The federal government is barred by law from keeping a true national registry of people who have committed crimes or have been institutionalized. When a dealer contacts the registry, Justice Department staffers must hand-search multiple state databases, some on paper. This lack of a national computerized registry makes experience-based predictions about prospective gun owners almost impossible.
Improving Our Odds
Why not be able to make a reasonable calculation, as we do in so many aspects of life, about whether someone with a history of mental illness—who, for instance, used antidepressants at a certain dose and for a certain length of time—could carry a weapon as safely as someone in the general population? A registry might make that possible. We routinely review people thoroughly for all manner of risk—from corporate employees to nannies.

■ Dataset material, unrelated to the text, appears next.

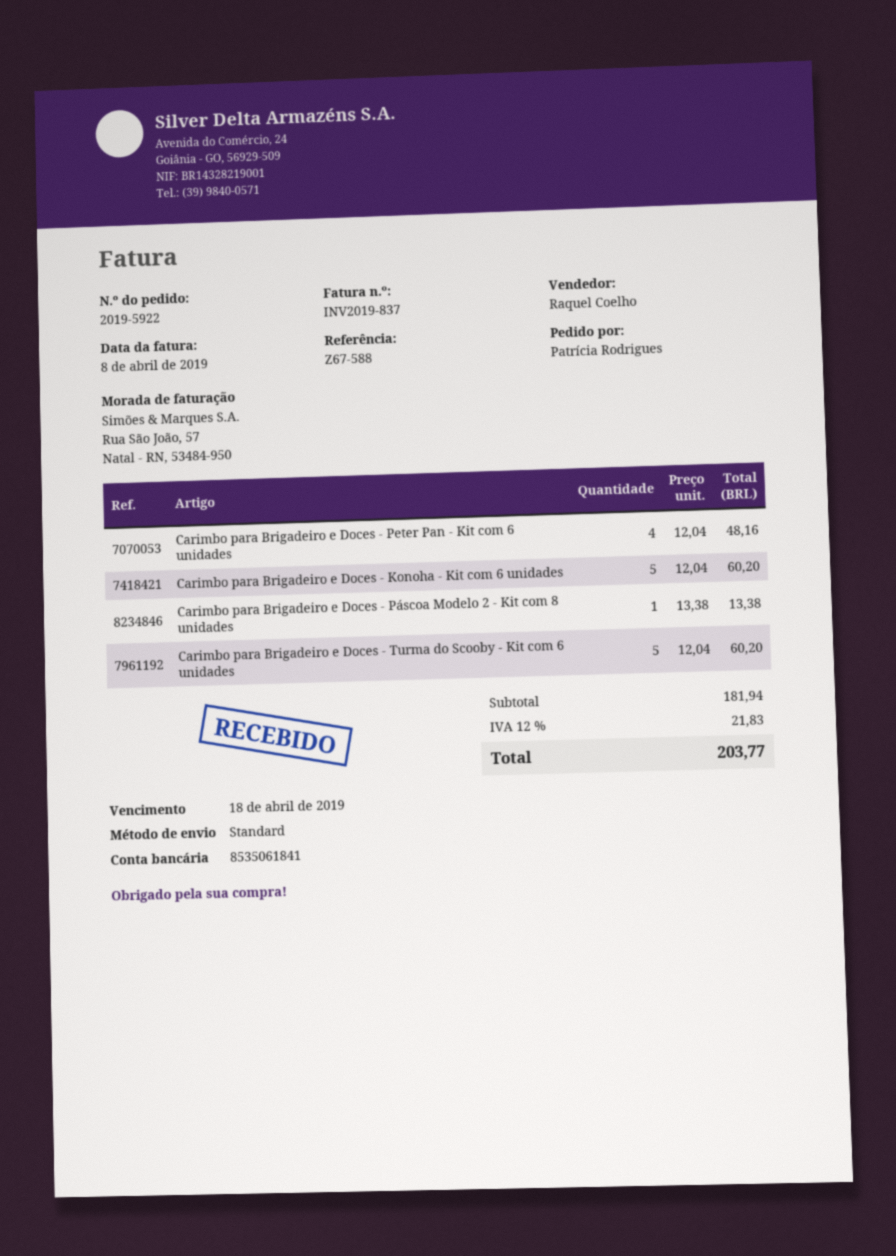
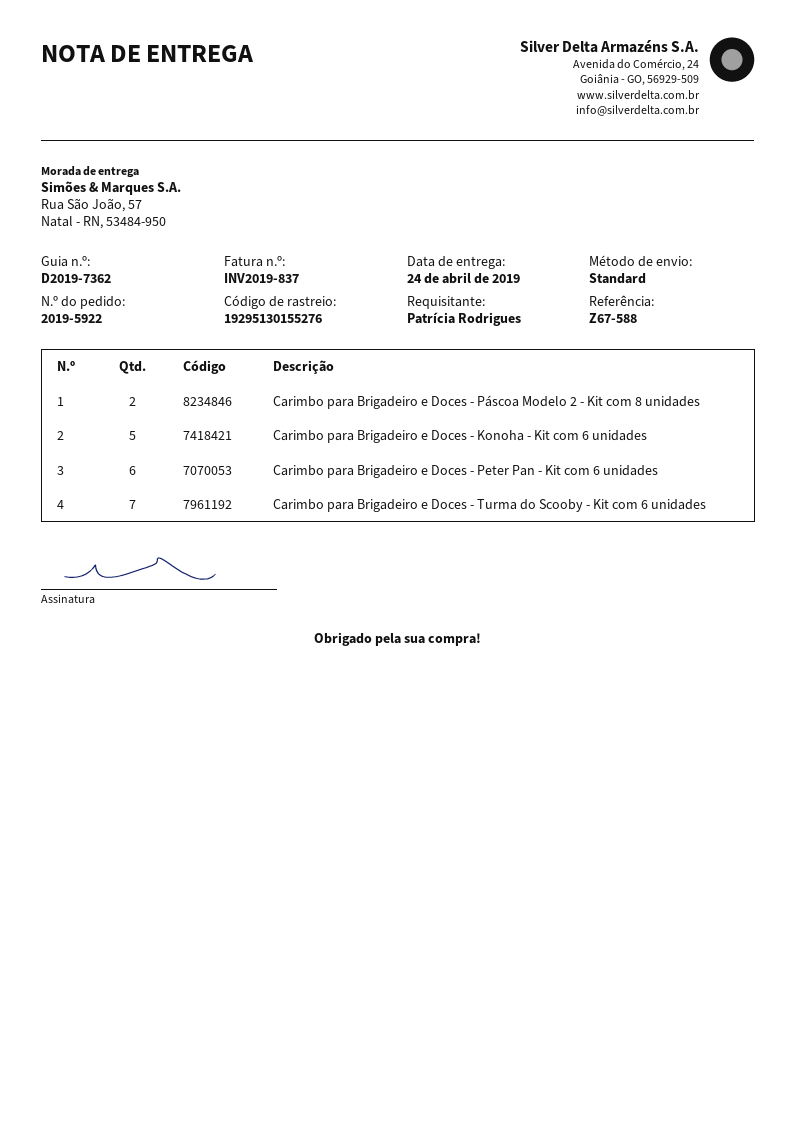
Carimbo para Brigadeiro e Doces - Peter Pan - Kit com 6 unidades: 4 -> 6
Carimbo para Brigadeiro e Doces - Páscoa Modelo 2 - Kit com 8 unidades: 1 -> 2
Carimbo para Brigadeiro e Doces - Turma do Scooby - Kit com 6 unidades: 5 -> 7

Not so with guns. In the absence of comprehensive regulation, some states have had to create de facto solutions. This can effectively bar people with a history of treatment for mental illness of even the mildest, least violence-inclined kind, from ever being licensed to carry a gun, whether or not they constitute a reasonable risk or not. This “rough justice” may not be the letter of the law, and it may not even be fair, but I can’t imagine a local police chief in Massachusetts or New Jersey—the two states in which I have lived longest—ever knowingly signing off on anyone with even a whiff of potential risk. So, we end up regulating guns nonetheless, just being highly ineffective about it.
It is unlikely that the United States will ever experience the sort of meaningful gun control found in Japan, India, or Australia. But there is a clear consensus in this country that the dangerously mentally ill should not have guns. We need to expand upon that consensus and also be more fair to Americans with an inconsequential mental health history: But in the absence of a national registry that could help us make the decision, better to inconvenience 100,000 prospective gun owners with a history of mental illness, than to allow even one more first grader to be killed.
The National Rifle Association and some civil libertarians disagree. They say that checks on mental history or anything else, especially by an individual gun seller, violate privacy and that the databases have lots of errors. All true—but look at the alternative. The reality is, we’re always weighing opposing interests.
As for the current gun-advocate bogeyman, prescription drugs, why not stop blaming the treatment, as too many already do, and spend some federal money to make the mental health checks mandatory and more accurate and complete? The cost would be a fraction of the annual $8 billion price tag to put an armed guard in every schoolhouse. And the results are likely to be far more effective in protecting the innocent.